In jeder deutschen Stadt ist das ein Thema: illegale Grafittis auf öffentlichen Gebäuden und privaten Hauswänden. In Tübingen hat der dortige Oberbürgermeister Boris Palmer am vergangenen Wochenende bekanntgegeben, die erste Belohnung in Höhe von 5.000 Euro für einen rechtskräftig verurteilten Sprayer ausgezahlt zu haben. Die Stadt Bad Kreuznach geht einen anderen weg. Nicht nur weil in der Stadtkasse kein Geld für Belohnungen vorhanden ist. Sondern auch auf der Basis der Erkenntnis, dass die jahrzehntelange Strafverfolgung das Problem nicht verkleinert hat. Und – mindestens ein Teil der Sprayer – Künstler im besten Sinn des Wortes sind.

Der Bad Kreuznacher Herrenausstatter Mike Mattern lobt ausdrücklich, dass die Stadtverwaltung im vergangenen Jahr die ersten Legal Walls auf der Pfingstwiese eingerichtet hat. Mattern räumt ein, dass er selbst zunächst Vorbehalte hatte. Bis er mit den Sprayern ins persönliche Gespräch kam. „Sehr sympathische Leute, die in der Kunst aus Farbdosen ihre persönliche Ausdrucksform gefunden haben“, hat er dabei festgestellt. Und erfahren, dass zumindest ein großer Teil der Tagger von illegaler Kunst auf Hauswänden zu „Legal Walls“ wechseln würde. Wenn es genügend davon gäbe. An Orten, wo die gesprayten Kunstwerke auch gesellschaftlich wahrgenommen werden.
Für Mattern ist daher klar: wir müssen schnell viel mehr Legal Walls anbieten, damit diese Kunstform dort Platz hat, wo sie Freude bereitet, statt Frust zu schaffen. „Legal Walls sind eine gute Sache für alle“, ist das Fazit von Mike Mattern, der sich nicht nur bei der Stadt, sondern auch bei Besitzern geeigneter Grundstücke dafür einsetzen wird, dass diese Wandflächen zur Verfügung stellen. Und auch auf seine Einzelhändlerkollegen im Stadtgebiet wird Mike Mattern zukommen. Mit einer Projektidee, die überregional Aufmerksamkeit erregen wird: Einzelhändler unterstützen Sprayer, wenn diese Legal Walls. Und auf Innenstadt-Schmierereien verzichten.
Was sind Legal Walls?
Legal Walls sind Flächen, die für das Besprühen amtlich oder zivilrechtlich freigegeben sind. Die Stadtverwaltung beschreibt das wie folgt: „Sie bieten die Möglichkeit, Graffitikunst ohne Straftatbestand und ohne vorherige Anmeldung legal auszuüben. Dennoch gilt es für die Nutzung ein paar Regeln zu beachten. Dabei müssen die sprühenden Personen auf die klar gekennzeichneten Flächen achten, die auf Infotafeln vor Ort ausgewiesen sind. Zusätzlich sind auf den Infotafeln weitere Regeln zum Sprühen vermerkt, die es einzuhalten gilt.

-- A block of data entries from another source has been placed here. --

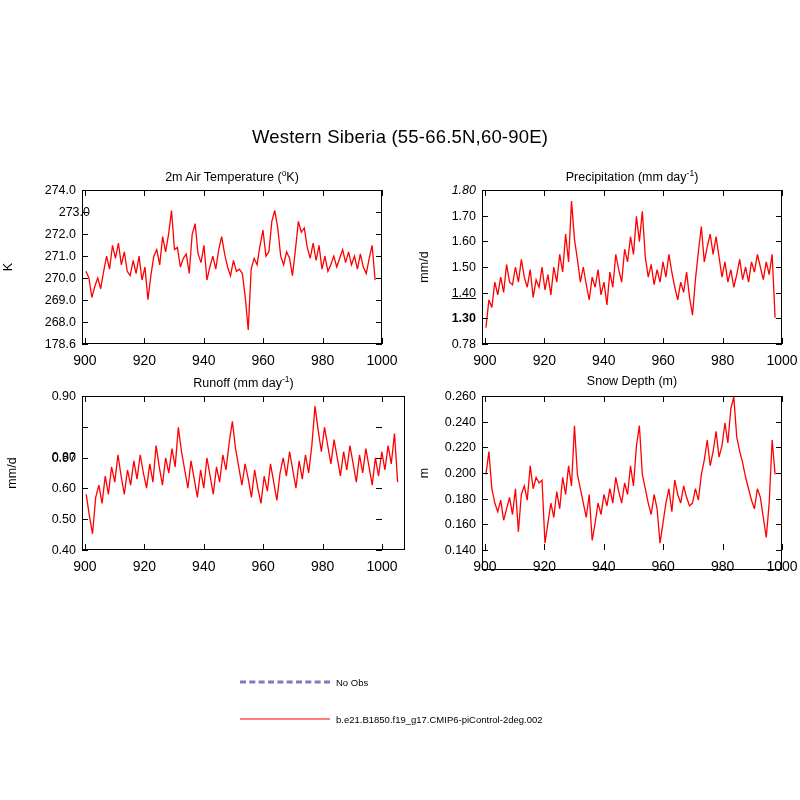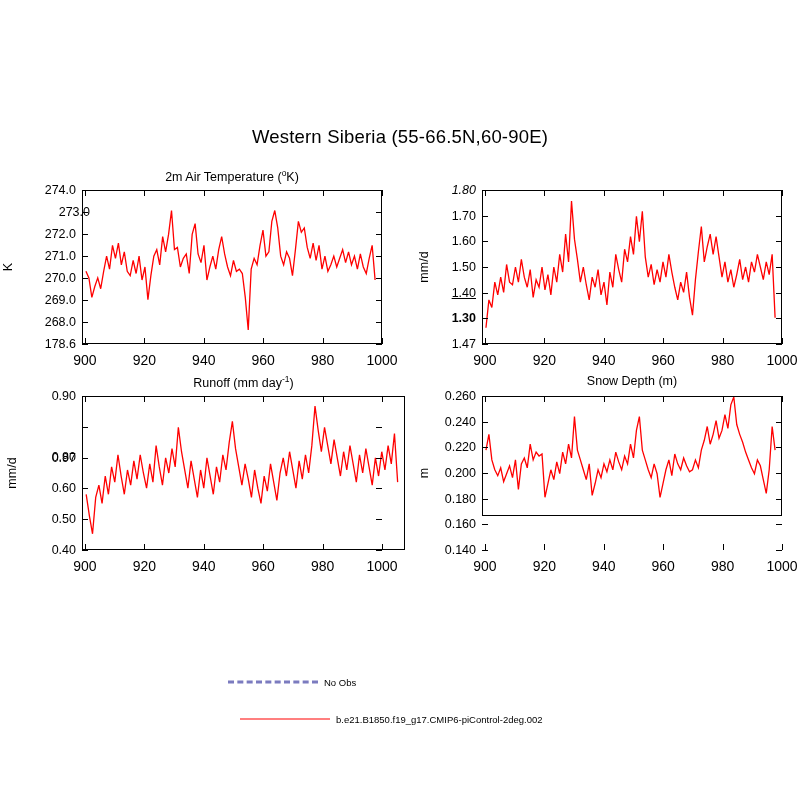--- a/index.html
+++ b/index.html
@@ -141,6 +141,9 @@
   </div>
 
   <div class="panel" id="panel1" style="left:482px; top:190px; width:300px; height:154px;">
+    <div class="panel-title">
+      <span>Precipitation (mm day<span class="sup">-1</span>)</span>
+    </div>
     <div class="plotbox">
       <svg class="series" id="svg1" viewBox="0 0 300 154" preserveAspectRatio="none">
           <polyline points="2.97,138.60 5.94,110.37 8.91,118.07 11.88,92.40 14.85,105.23 17.82,87.27 20.79,102.67 23.76,74.43 26.73,92.40 29.70,94.97 32.67,77.00 35.64,92.40 38.61,69.30 41.58,87.27 44.55,97.53 47.52,79.57 50.50,107.80 53.47,89.83 56.44,97.53 59.41,77.00 62.38,100.10 65.35,84.70 68.32,105.23 71.29,77.00 74.26,92.40 77.23,64.17 80.20,82.13 83.17,43.63 86.14,71.87 89.11,10.27 92.08,48.77 95.05,69.30 98.02,92.40 100.99,77.00 103.96,94.97 106.93,110.37 109.90,87.27 112.87,97.53 115.84,79.57 118.81,105.23 121.78,92.40 124.75,115.50 127.72,82.13 130.69,97.53 133.66,64.17 136.63,79.57 139.60,92.40 142.57,59.03 145.54,71.87 148.51,46.20 151.49,64.17 154.46,25.67 157.43,51.33 160.40,20.53 163.37,66.73 166.34,87.27 169.31,74.43 172.28,94.97 175.25,79.57 178.22,92.40 181.19,71.87 184.16,87.27 187.13,64.17 190.10,82.13 193.07,97.53 196.04,110.37 199.01,92.40 201.98,102.67 204.95,82.13 207.92,107.80 210.89,125.77 213.86,89.83 216.83,61.60 219.80,35.93 222.77,71.87 225.74,56.47 228.71,43.63 231.68,64.17 234.65,46.20 237.62,66.73 240.59,87.27 243.56,71.87 246.53,92.40 249.50,79.57 252.48,97.53 255.45,84.70 258.42,69.30 261.39,89.83 264.36,77.00 267.33,92.40 270.30,71.87 273.27,82.13 276.24,64.17 279.21,77.00 282.18,89.83 285.15,71.87 288.12,84.70 291.09,64.17 294.06,128.33" fill="none" stroke="#ff0000" stroke-width="1.3" vector-effect="non-scaling-stroke"></polyline>

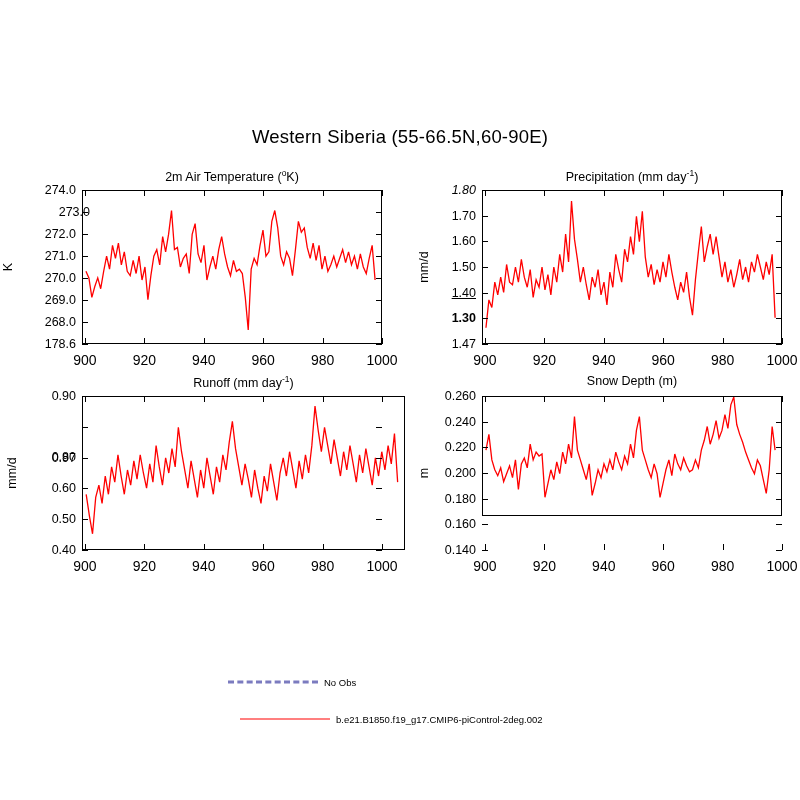--- a/index.html
+++ b/index.html
@@ -217,7 +217,7 @@
       <div class="xtickmark" style="left: 382px; top: 338px;"></div>
       <div class="xtickmark" style="left: 382px; top: 190px;"></div>
       <div class="ylabel" style="left: 8px; top: 267px; transform: translate(-50%, -50%) rotate(-90deg);">K</div>
-      <div class="ytick" style="left: 430px; width: 46px; top: 344px;">1.47</div>
+      <div class="ytick" style="left: 430px; width: 46px; top: 344px;">0.78</div>
       <div class="ytickmark" style="left: 482px; top: 344px;"></div>
       <div class="ytickmark" style="left: 776px; top: 344px;"></div>
       <div class="ytick" style="left: 430px; width: 46px; top: 318.333px; font-weight: bold;">1.30</div>

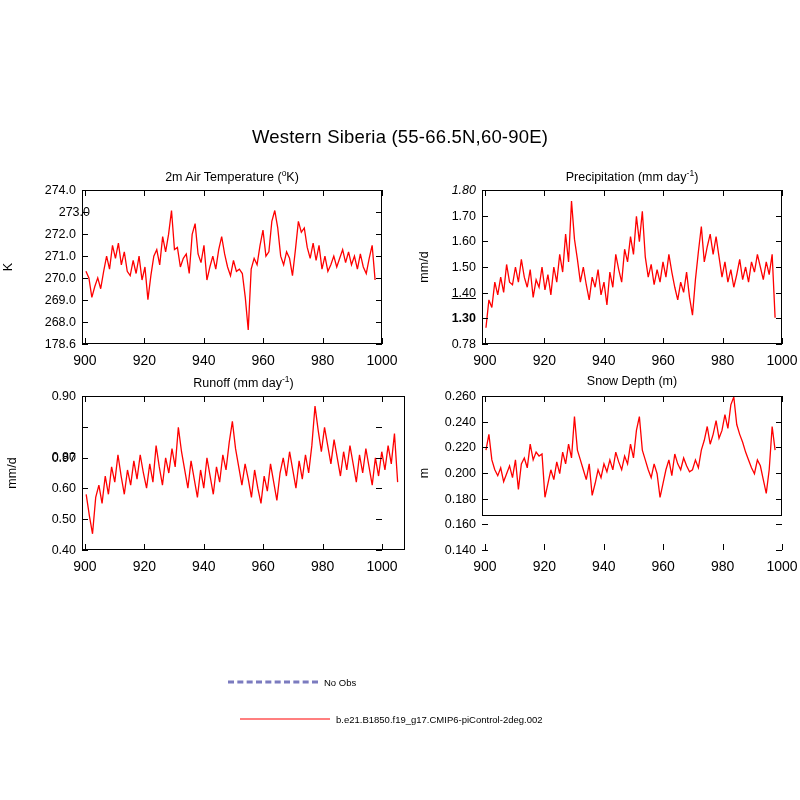--- a/index.html
+++ b/index.html
@@ -162,7 +162,7 @@
     </div>
   </div>
 
-  <div class="panel" id="panel3" style="left:482px; top:396px; width:300px; height:120px;">
+  <div class="panel" id="panel3" style="left:482px; top:396px; width:300px; height:174px;">
     <div class="panel-title">
       <span>Snow Depth (m)</span>
     </div>

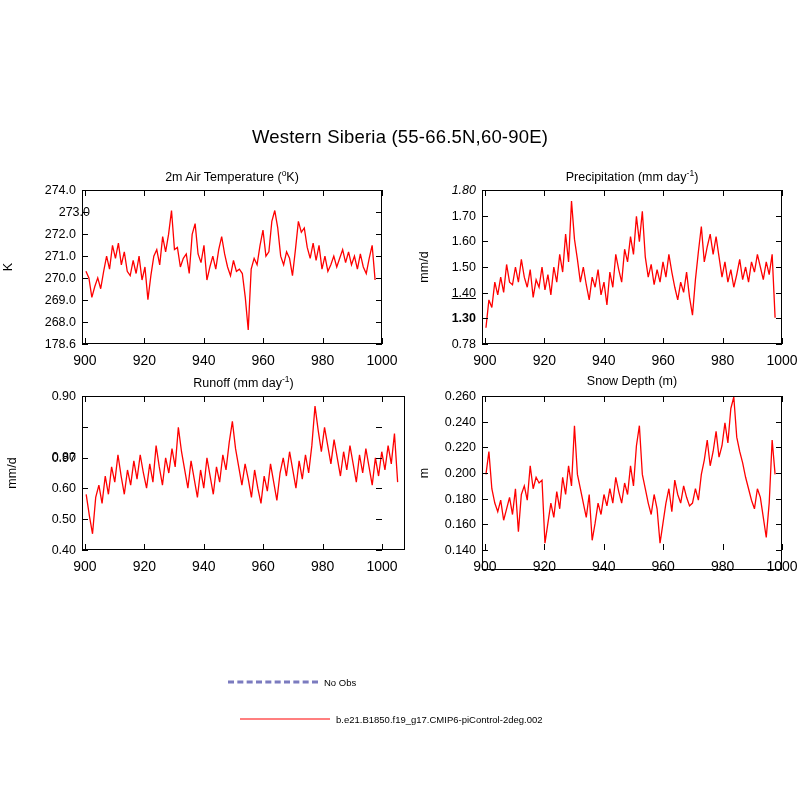--- a/index.html
+++ b/index.html
@@ -336,7 +336,7 @@
       <div class="ylabel" style="left: 424px; top: 473px; transform: translate(-50%, -50%) rotate(-90deg);">m</div>
     </div>
 
-  <div class="legend-row" style="left:228px; top:675px; width:520px; height:14px;text-align:right;">
+  <div class="legend-row" style="left:240px; top:675px; width:520px; height:14px;text-align:right;">
     <span class="legend-dash"></span>
     <span class="legend-text">No Obs</span>
   </div>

Über einen QR-Code auf den Tafeln können Künstlerinnen und Künstler außerdem alle wichtigen Informationen zu den Freiflächen und den entsprechenden Regeln digital abrufen. So wird sichergestellt, dass die Graffiti-Kunst im Rahmen der Regeln bleibt und weiterhin als positiver Beitrag zur Stadtgestaltung wahrgenommen wird. Darstellungen mit fremdenfeindlichen, rassistischen und antisemitischen, homophoben sowie pornografischen Inhalten werden nicht toleriert. Vor und bei Veranstaltungen ist das Sprühen untersagt.

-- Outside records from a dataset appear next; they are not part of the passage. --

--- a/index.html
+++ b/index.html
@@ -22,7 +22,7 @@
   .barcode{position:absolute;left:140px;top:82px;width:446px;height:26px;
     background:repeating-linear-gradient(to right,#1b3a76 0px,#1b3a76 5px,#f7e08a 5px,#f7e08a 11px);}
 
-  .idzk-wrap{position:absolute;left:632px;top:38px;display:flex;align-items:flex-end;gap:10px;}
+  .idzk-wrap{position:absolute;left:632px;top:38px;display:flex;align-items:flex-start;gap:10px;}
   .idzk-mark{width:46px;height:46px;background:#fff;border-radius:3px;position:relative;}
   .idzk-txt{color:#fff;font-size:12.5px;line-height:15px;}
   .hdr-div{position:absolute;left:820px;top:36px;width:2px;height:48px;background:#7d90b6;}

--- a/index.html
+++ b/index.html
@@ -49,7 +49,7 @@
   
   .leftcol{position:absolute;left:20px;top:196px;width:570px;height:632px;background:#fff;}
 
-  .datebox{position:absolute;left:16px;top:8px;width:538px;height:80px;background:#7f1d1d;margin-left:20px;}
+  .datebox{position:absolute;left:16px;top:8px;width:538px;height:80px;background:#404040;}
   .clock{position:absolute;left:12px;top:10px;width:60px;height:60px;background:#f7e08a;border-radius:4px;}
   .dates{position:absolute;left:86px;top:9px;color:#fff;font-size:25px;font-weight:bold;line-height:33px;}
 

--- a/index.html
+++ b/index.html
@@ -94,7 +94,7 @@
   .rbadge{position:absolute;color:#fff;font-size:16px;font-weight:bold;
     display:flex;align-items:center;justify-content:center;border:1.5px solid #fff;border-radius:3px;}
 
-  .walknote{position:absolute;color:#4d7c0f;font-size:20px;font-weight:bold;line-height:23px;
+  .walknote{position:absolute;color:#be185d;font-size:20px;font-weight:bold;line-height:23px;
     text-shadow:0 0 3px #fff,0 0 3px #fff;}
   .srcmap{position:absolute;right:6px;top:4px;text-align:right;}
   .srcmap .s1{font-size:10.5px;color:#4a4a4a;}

Die Wände sind nicht als Werbeflächen für kommerzielle Auftraggeber oder politische Parteien zu sehen. Wir bitten mitgebrachte Dosen und Müll zu entsorgen. Wir bitten um Respekt vor den Kunstwerken anderer Nutzer*innen. Dennoch kann die Dauer, bis ein Werk wieder übersprüht wird, nicht festgelegt werden. Die Nutzung erfolgt auf eigene Gefahr. Die Stadt Bad Kreuznach über nimmt keine Haftung für eventuell entstandene Schäden“.